*** Opening of RECORDS SUPPLIED ***

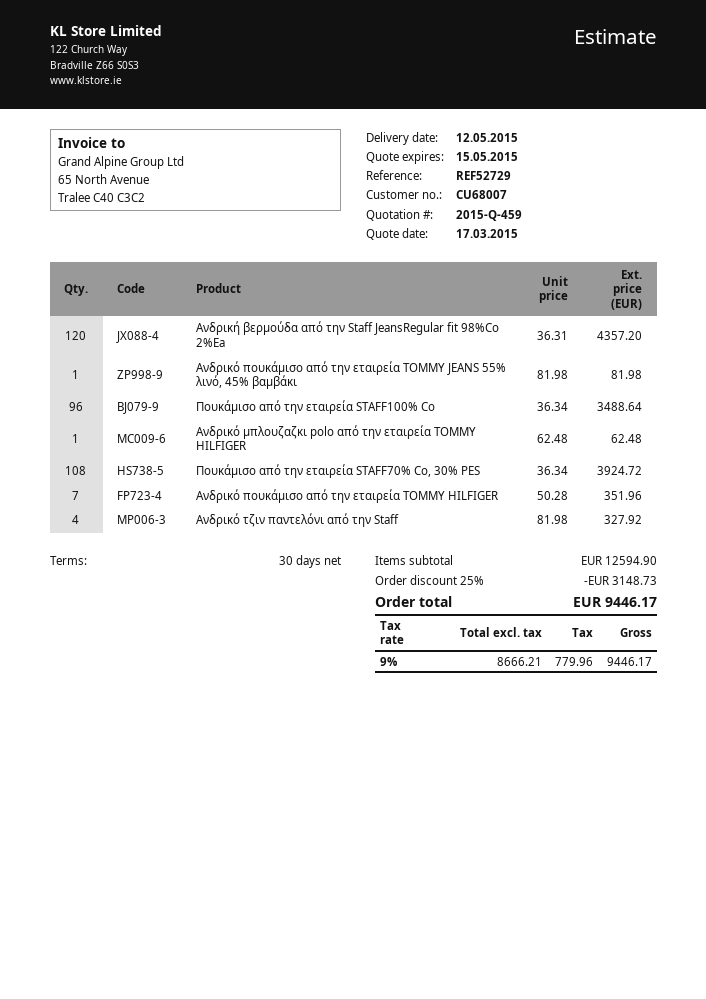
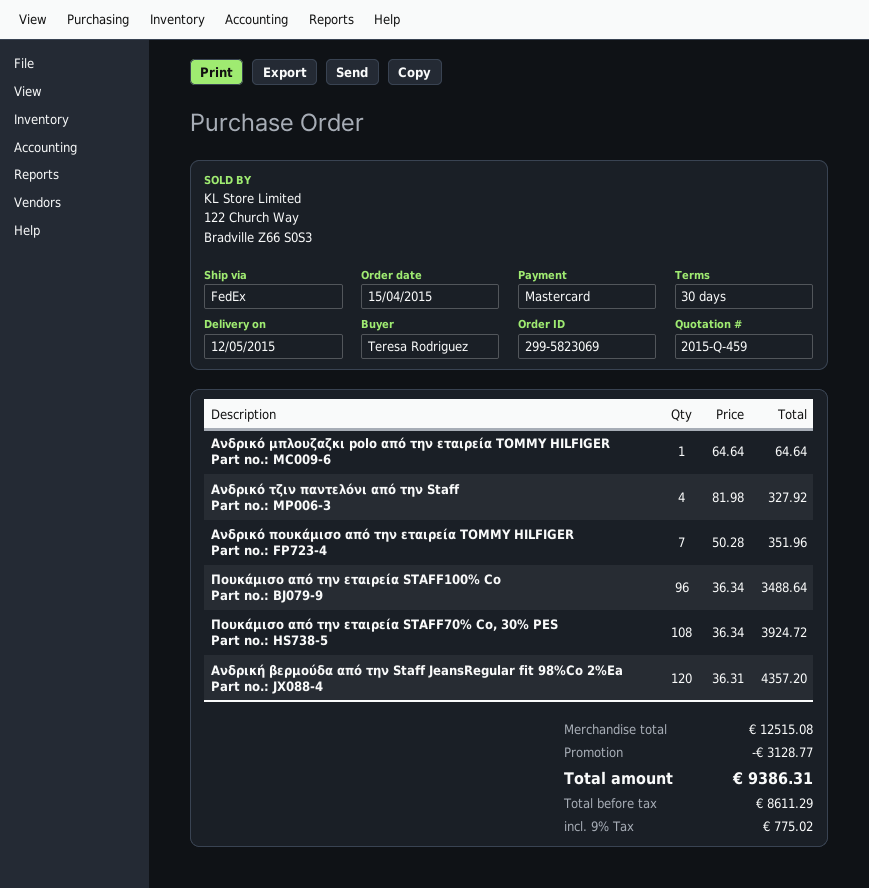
Ανδρικό πουκάμισο από την εταιρεία TOMMY JEANS 55% λινό, 45% βαμβάκι: 1 x 81.98 = 81.98 -> none
Ανδρικό μπλουζαζκι polo από την εταιρεία TOMMY HILFIGER: 1 x 62.48 = 62.48 -> 1 x 64.64 = 64.64
subtotal: 12594.90 -> 12515.08
discount: 3148.73 -> 3128.77
net: 8666.21 -> 8611.29
tax: 9% = 779.96 -> 9% = 775.02
total: 9446.17 -> 9386.31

*** Close of RECORDS SUPPLIED ***

[WORK REQUEST]: The expected response is every entry above, repeated exactly, pictures removed.

[OUTPUT]:
Ανδρικό πουκάμισο από την εταιρεία TOMMY JEANS 55% λινό, 45% βαμβάκι: 1 x 81.98 = 81.98 -> none
Ανδρικό μπλουζαζκι polo από την εταιρεία TOMMY HILFIGER: 1 x 62.48 = 62.48 -> 1 x 64.64 = 64.64
subtotal: 12594.90 -> 12515.08
discount: 3148.73 -> 3128.77
net: 8666.21 -> 8611.29
tax: 9% = 779.96 -> 9% = 775.02
total: 9446.17 -> 9386.31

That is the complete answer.